(Web page revision data)
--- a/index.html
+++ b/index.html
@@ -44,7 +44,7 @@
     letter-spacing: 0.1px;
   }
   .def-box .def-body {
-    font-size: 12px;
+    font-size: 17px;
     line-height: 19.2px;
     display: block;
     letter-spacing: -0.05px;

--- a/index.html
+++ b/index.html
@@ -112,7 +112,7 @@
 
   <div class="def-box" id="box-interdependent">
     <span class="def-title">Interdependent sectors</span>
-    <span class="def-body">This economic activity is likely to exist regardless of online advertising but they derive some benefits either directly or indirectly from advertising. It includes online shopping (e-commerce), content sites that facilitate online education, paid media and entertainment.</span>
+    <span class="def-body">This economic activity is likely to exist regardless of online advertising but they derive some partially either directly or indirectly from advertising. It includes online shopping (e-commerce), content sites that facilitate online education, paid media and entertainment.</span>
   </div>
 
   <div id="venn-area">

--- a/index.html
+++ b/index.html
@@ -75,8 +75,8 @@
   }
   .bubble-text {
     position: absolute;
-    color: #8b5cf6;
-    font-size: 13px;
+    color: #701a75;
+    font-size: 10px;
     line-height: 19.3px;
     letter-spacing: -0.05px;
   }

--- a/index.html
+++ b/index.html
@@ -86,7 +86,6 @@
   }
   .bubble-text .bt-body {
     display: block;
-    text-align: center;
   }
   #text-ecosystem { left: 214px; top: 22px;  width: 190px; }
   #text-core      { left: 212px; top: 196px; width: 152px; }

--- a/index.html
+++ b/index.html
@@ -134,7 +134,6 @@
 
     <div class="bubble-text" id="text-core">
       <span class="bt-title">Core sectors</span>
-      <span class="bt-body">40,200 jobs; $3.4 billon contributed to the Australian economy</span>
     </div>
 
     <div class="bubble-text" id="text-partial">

---

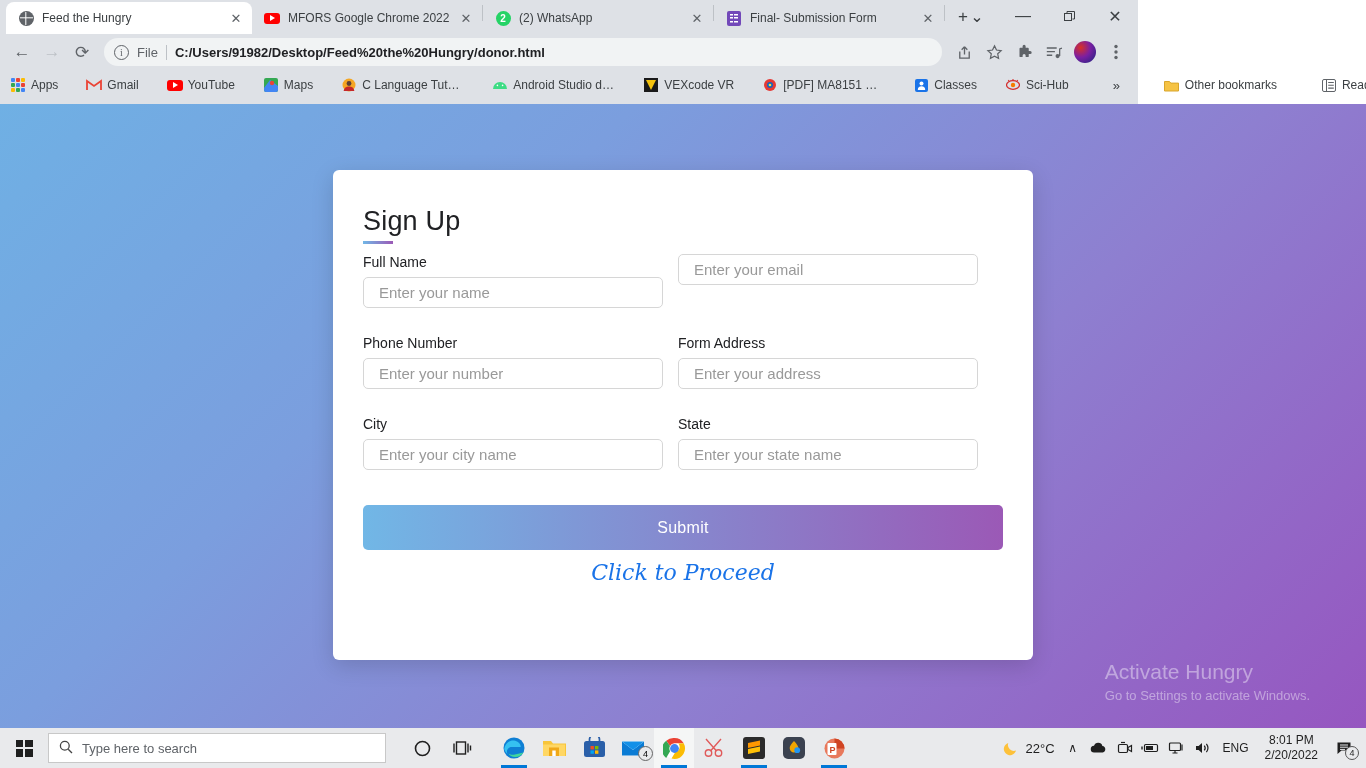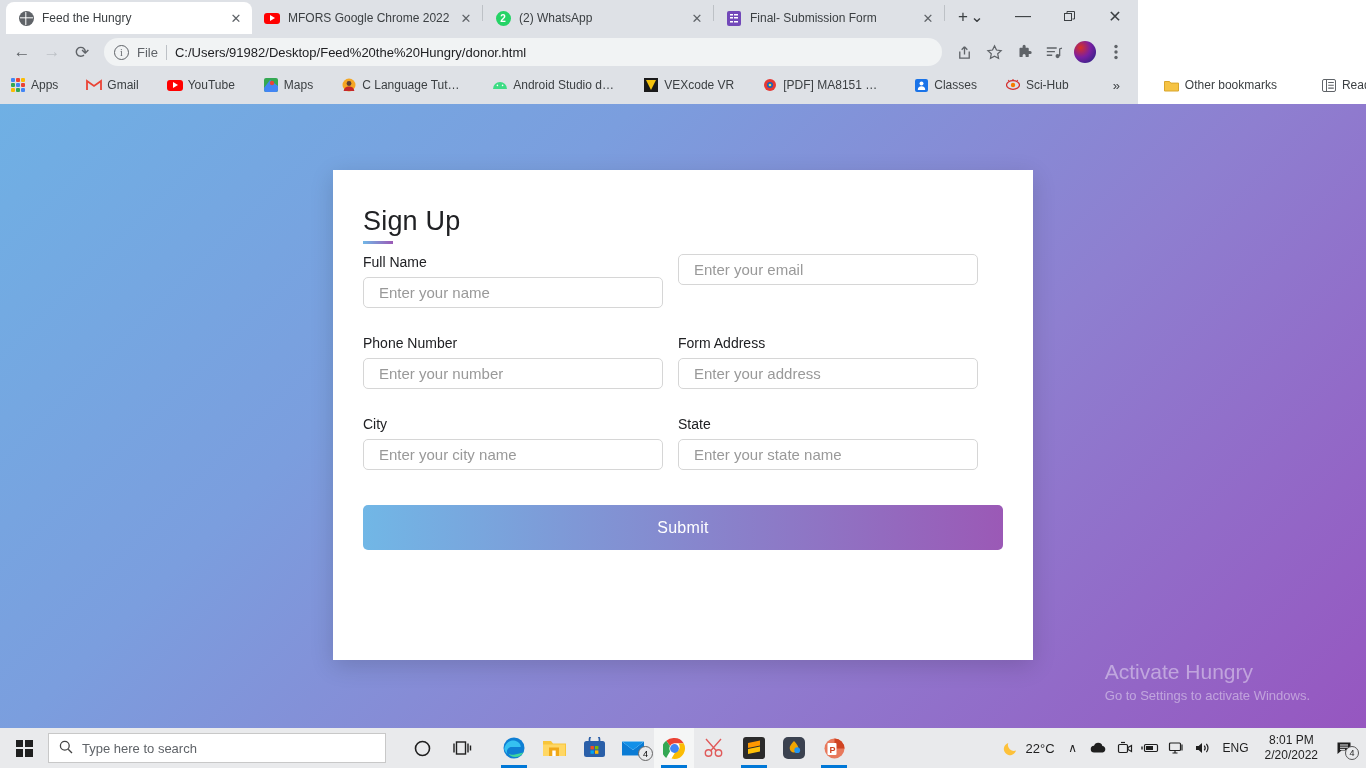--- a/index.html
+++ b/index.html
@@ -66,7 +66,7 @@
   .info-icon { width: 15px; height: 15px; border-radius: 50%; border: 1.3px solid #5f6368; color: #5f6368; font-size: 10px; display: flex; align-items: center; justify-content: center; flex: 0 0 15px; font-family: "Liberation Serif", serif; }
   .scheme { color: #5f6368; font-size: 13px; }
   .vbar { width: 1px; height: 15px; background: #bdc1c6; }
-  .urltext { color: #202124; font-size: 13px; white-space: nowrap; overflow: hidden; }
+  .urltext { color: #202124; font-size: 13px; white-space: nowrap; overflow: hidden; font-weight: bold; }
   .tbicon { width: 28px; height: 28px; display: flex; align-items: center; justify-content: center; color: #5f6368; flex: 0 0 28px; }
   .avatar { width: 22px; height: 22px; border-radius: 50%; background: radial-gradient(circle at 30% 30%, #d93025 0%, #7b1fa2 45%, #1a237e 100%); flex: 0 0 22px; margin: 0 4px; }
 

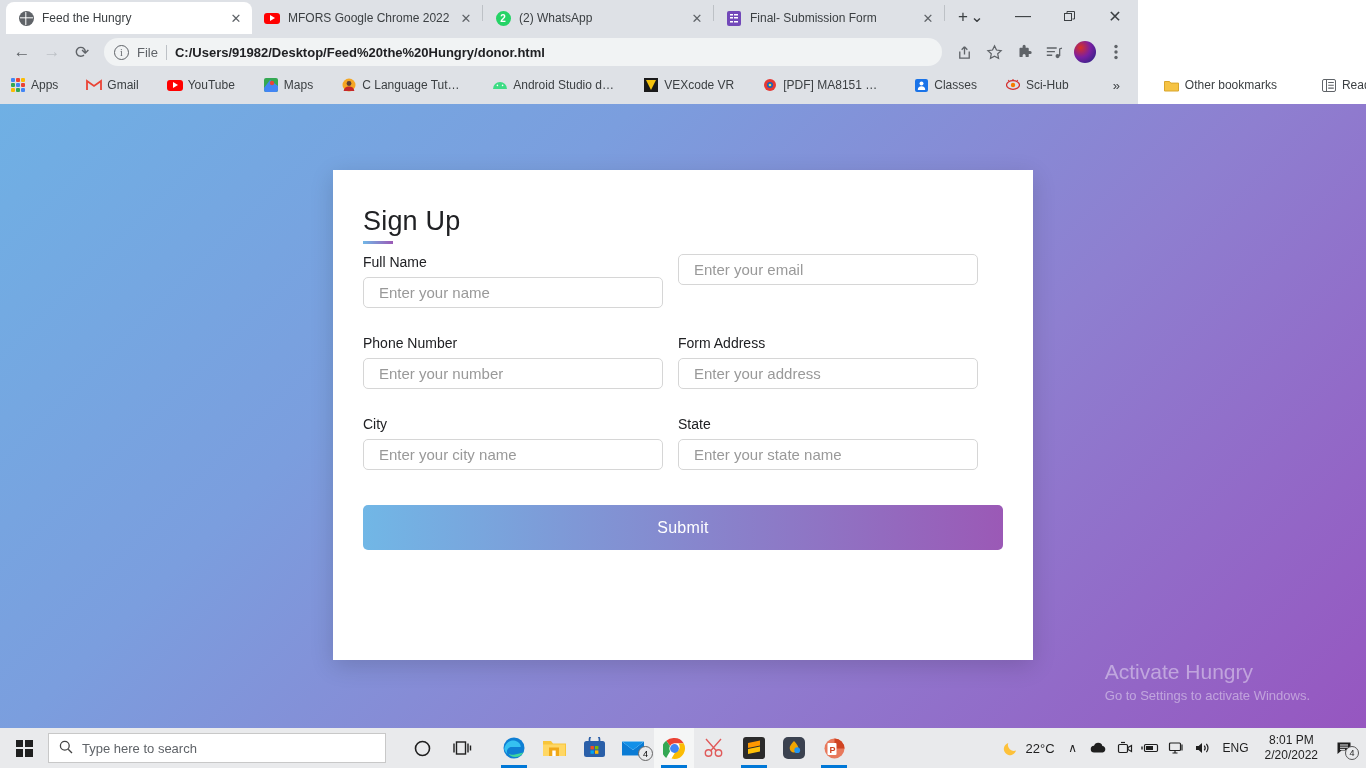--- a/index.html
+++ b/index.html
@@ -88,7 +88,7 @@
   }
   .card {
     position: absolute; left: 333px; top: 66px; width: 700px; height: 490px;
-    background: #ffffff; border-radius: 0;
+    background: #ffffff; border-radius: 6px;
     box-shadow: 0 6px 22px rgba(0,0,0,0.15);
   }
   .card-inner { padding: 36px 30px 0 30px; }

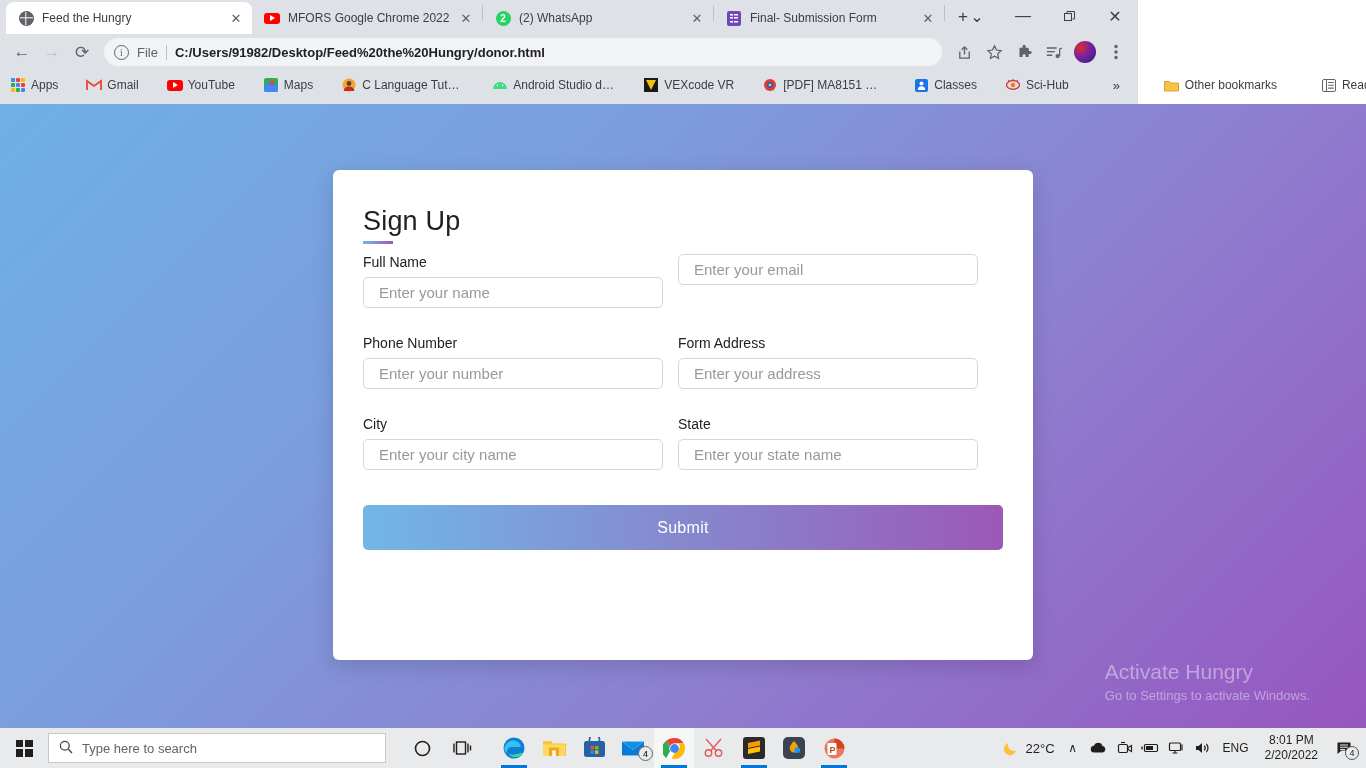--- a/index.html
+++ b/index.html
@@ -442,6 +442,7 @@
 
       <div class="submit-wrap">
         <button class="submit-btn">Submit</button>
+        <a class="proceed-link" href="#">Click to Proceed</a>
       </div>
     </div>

_WHAT YOU HAVE TO DO_
Working from the records above, tally the lines that contain "urltext" and give only the total.

_RESULT OF THIS TASK_
2